There are multiple problems here. If the corporation does not have it, the social media platforms do. Oh by the way, the corporation already has a copy of it. The content that was eventually published to a social media platform originated from a publishing platform, on a local drive, in a document workspace – somewhere that data does exist in a readily accessible form. And there were multiple individuals involved in its publishing. No one has Twitter on a tape backup (at least, I hope not).
Particularly in context of corporations and governments proactively using social media as the de facto method of communication with the company’s customers. Look at this Tweet to Bank of America – or at least, Bank of America’s dedicated Twitter feed for customer assistance.
What legal framework allows anyone to delete this? Which leads to our next myth.

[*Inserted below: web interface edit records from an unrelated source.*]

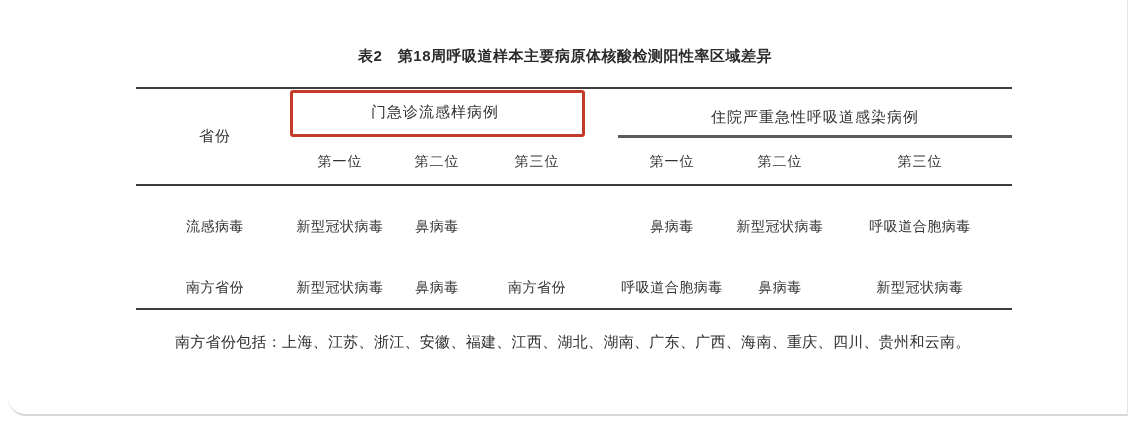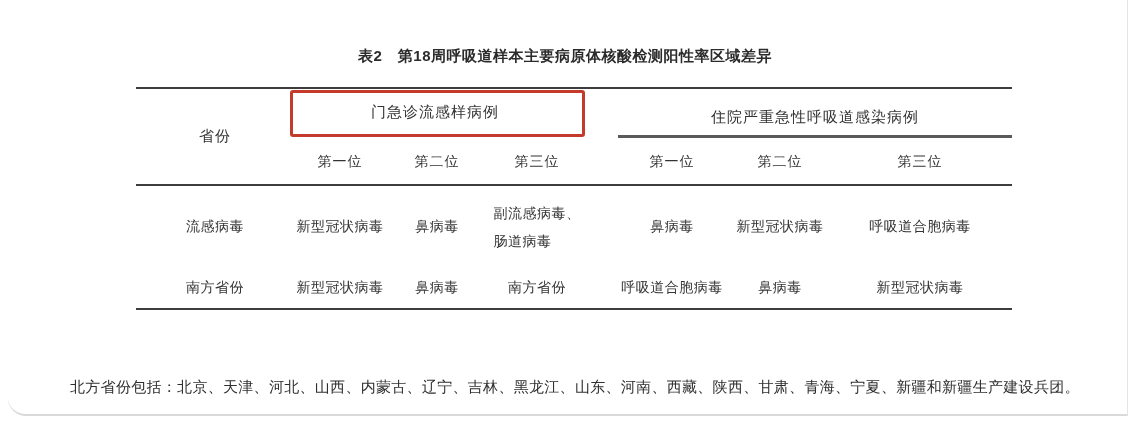--- a/index.html
+++ b/index.html
@@ -58,8 +58,6 @@
   <div class="abs ctr cell" style="left:215px; top:218px;">流感病毒</div>
   <div class="abs ctr cell" style="left:340px; top:218px;">新型冠状病毒</div>
   <div class="abs ctr cell" style="left:437px; top:218px;">鼻病毒</div>
-  <div class="abs ctr cell multi" style="left:537px; top:199px;">副流感病毒、
-肠道病毒</div>
   <div class="abs ctr cell" style="left:672px; top:218px;">鼻病毒</div>
   <div class="abs ctr cell" style="left:780px; top:218px;">新型冠状病毒</div>
   <div class="abs ctr cell" style="left:920px; top:218px;">呼吸道合胞病毒</div>

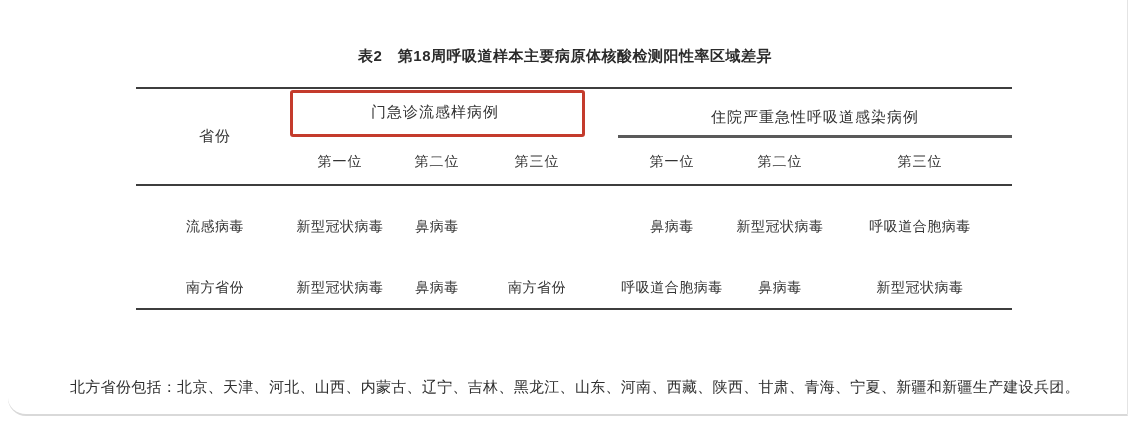--- a/index.html
+++ b/index.html
@@ -70,6 +70,7 @@
   <div class="abs ctr cell" style="left:780px; top:279px;">鼻病毒</div>
   <div class="abs ctr cell" style="left:920px; top:279px;">新型冠状病毒</div>
 
+  <div class="abs note" style="left:175px; top:333px;">南方省份包括：上海、江苏、浙江、安徽、福建、江西、湖北、湖南、广东、广西、海南、重庆、四川、贵州和云南。</div>
   <div class="abs note" style="left:70px; top:378px;">北方省份包括：北京、天津、河北、山西、内蒙古、辽宁、吉林、黑龙江、山东、河南、西藏、陕西、甘肃、青海、宁夏、新疆和新疆生产建设兵团。</div>
 
 </div>

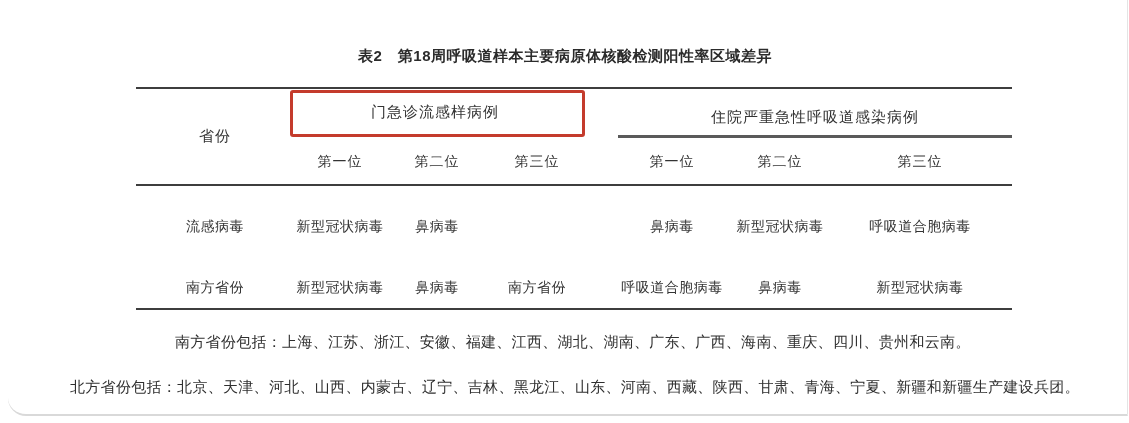--- a/index.html
+++ b/index.html
@@ -71,7 +71,6 @@
   <div class="abs ctr cell" style="left:920px; top:279px;">新型冠状病毒</div>
 
   <div class="abs note" style="left:175px; top:333px;">南方省份包括：上海、江苏、浙江、安徽、福建、江西、湖北、湖南、广东、广西、海南、重庆、四川、贵州和云南。</div>
-  <div class="abs note" style="left:70px; top:378px;">北方省份包括：北京、天津、河北、山西、内蒙古、辽宁、吉林、黑龙江、山东、河南、西藏、陕西、甘肃、青海、宁夏、新疆和新疆生产建设兵团。</div>
 
 </div>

5. We can delete social media.
Ask Anthony Weiner how well this worked. It’s not feasible. The Tweet above was found at this site http://www.banktwits.com/ that aggregates the Twitter feeds of banks. There are hundreds if not thousands of these aggregation sites that can be set up within minutes.
So we can say that almost for sure, when a company sends a message on a social media platform, it has a copy of it, the social media platform has a copy, any aggregators have a copy, and search engines – perhaps dozens – also have a copy.
6. We have no legal obligation to save social media absent an impending litigation.
This is an awfully technical argument – and a losing one. It is not one I would ever want to make in front of a judge. A preservation of social media content means the organization will at least be able to know and produce what it said on social media platforms.
But if an entity does not have an archive and does not search that archive for potentially relevant evidence, then the corporation does not produce it. They do not find it. They claim not to have it. What happens when it is then impeached by an investigating or opposing party?
What is the final impact on their credibility in front of that judge? Is this not a potentially seismic legal event, following the company for years in every subsequent litigation? Do the lessons of electronic discovery have to be learned again?
It’s clear. Social media content constitutes potentially relevant electronically stored information.